■ **YOUR INSTRUCTIONS**: Omit the images. Restate all of the records word for word.

■ **PROVIDED ENTRIES**:

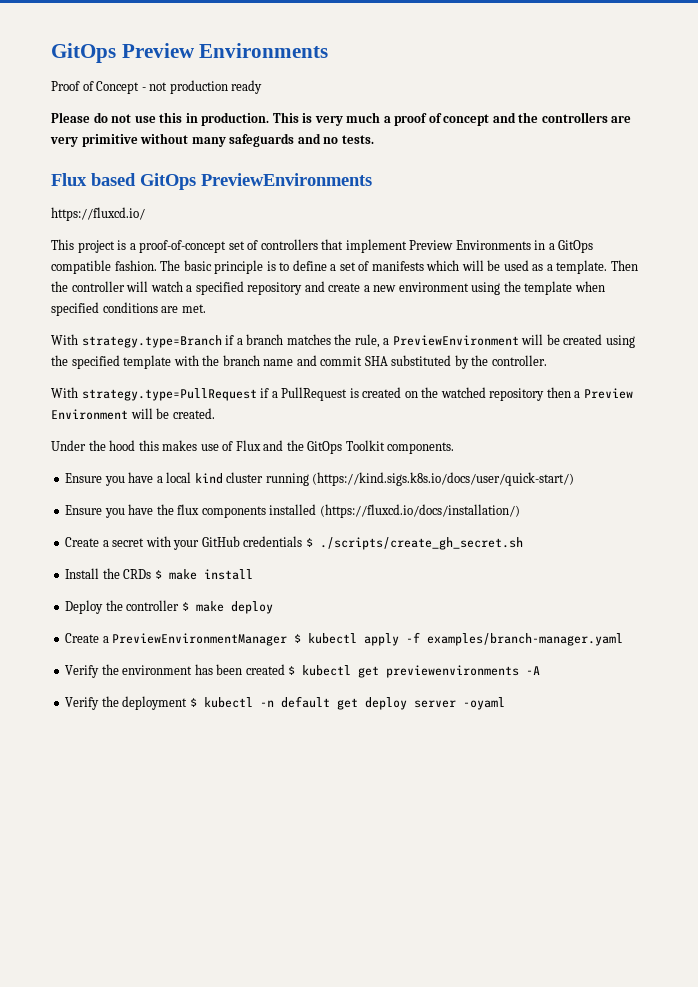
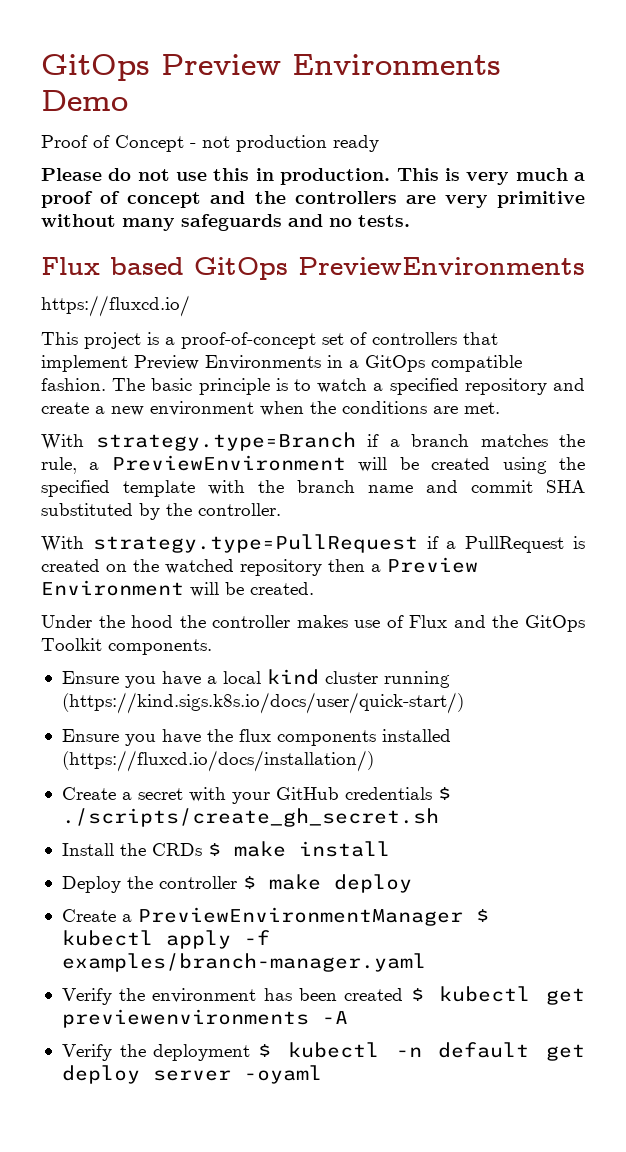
(329, 50) none -> [41,90,128,111] Demo
[292,260,638,274] [51,281,149,292] define a set of manifests which will be used as a template. Then the controller will -> (311, 385) none
[471,281,605,295] [51,302,99,316] using the template when specified -> [260,401,336,416] when the
[138,440,159,451] this -> [179,615,291,628] the controller

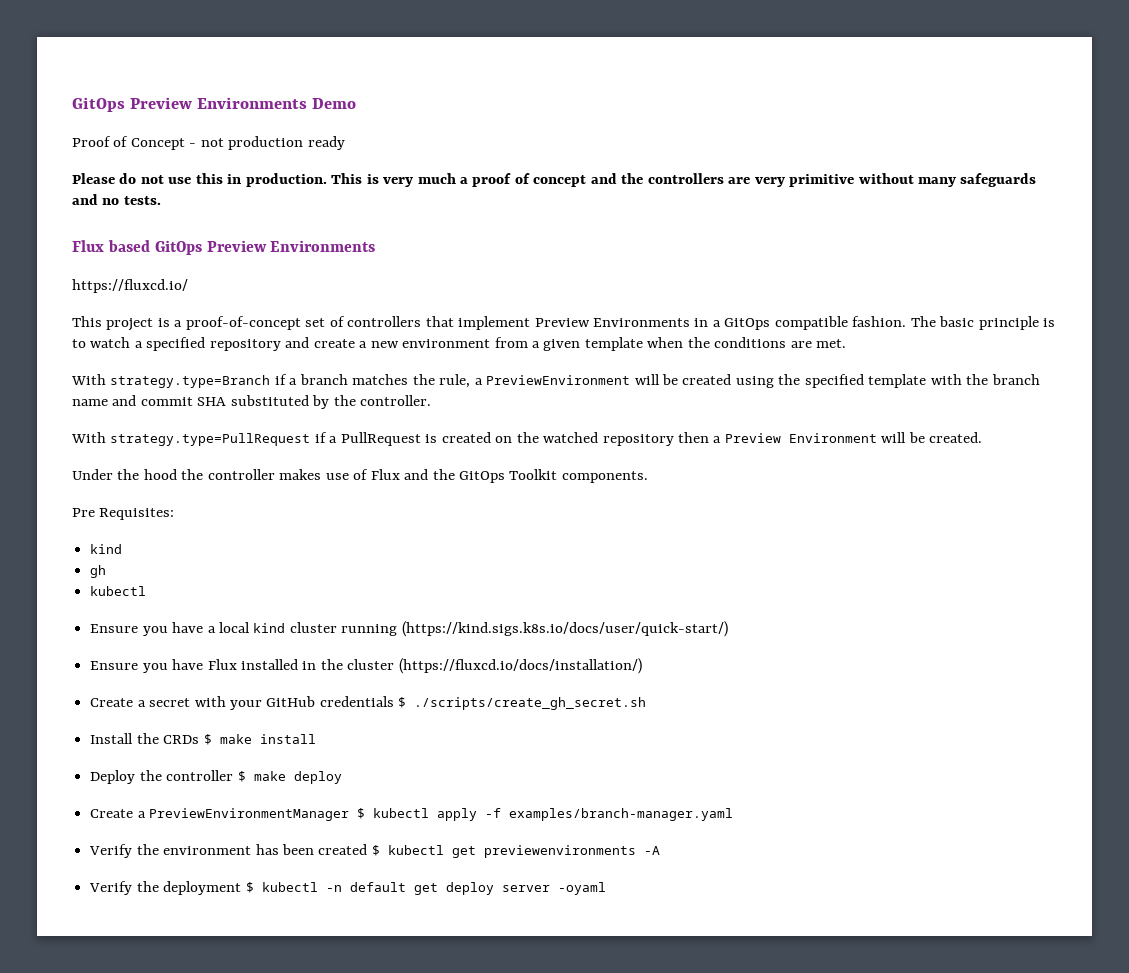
[298,257,585,275] PreviewEnvironments -> [206,240,376,252] Preview Environments
(254, 408) none -> [494,337,643,351] from a given template
(212, 647) none -> [72,508,175,520] [90,544,123,554] [90,565,107,578] [90,586,147,596] // Pre Requisites: // kind // gh // kubectl
[206,729,451,746] the flux components installed -> [207,659,395,670] Flux installed in the cluster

■ **RESULT**:
(329, 50) none -> [41,90,128,111] Demo
[292,260,638,274] [51,281,149,292] define a set of manifests which will be used as a template. Then the controller will -> (311, 385) none
[471,281,605,295] [51,302,99,316] using the template when specified -> [260,401,336,416] when the
[138,440,159,451] this -> [179,615,291,628] the controller

[298,257,585,275] PreviewEnvironments -> [206,240,376,252] Preview Environments
(254, 408) none -> [494,337,643,351] from a given template
(212, 647) none -> [72,508,175,520] [90,544,123,554] [90,565,107,578] [90,586,147,596] // Pre Requisites: // kind // gh // kubectl
[206,729,451,746] the flux components installed -> [207,659,395,670] Flux installed in the cluster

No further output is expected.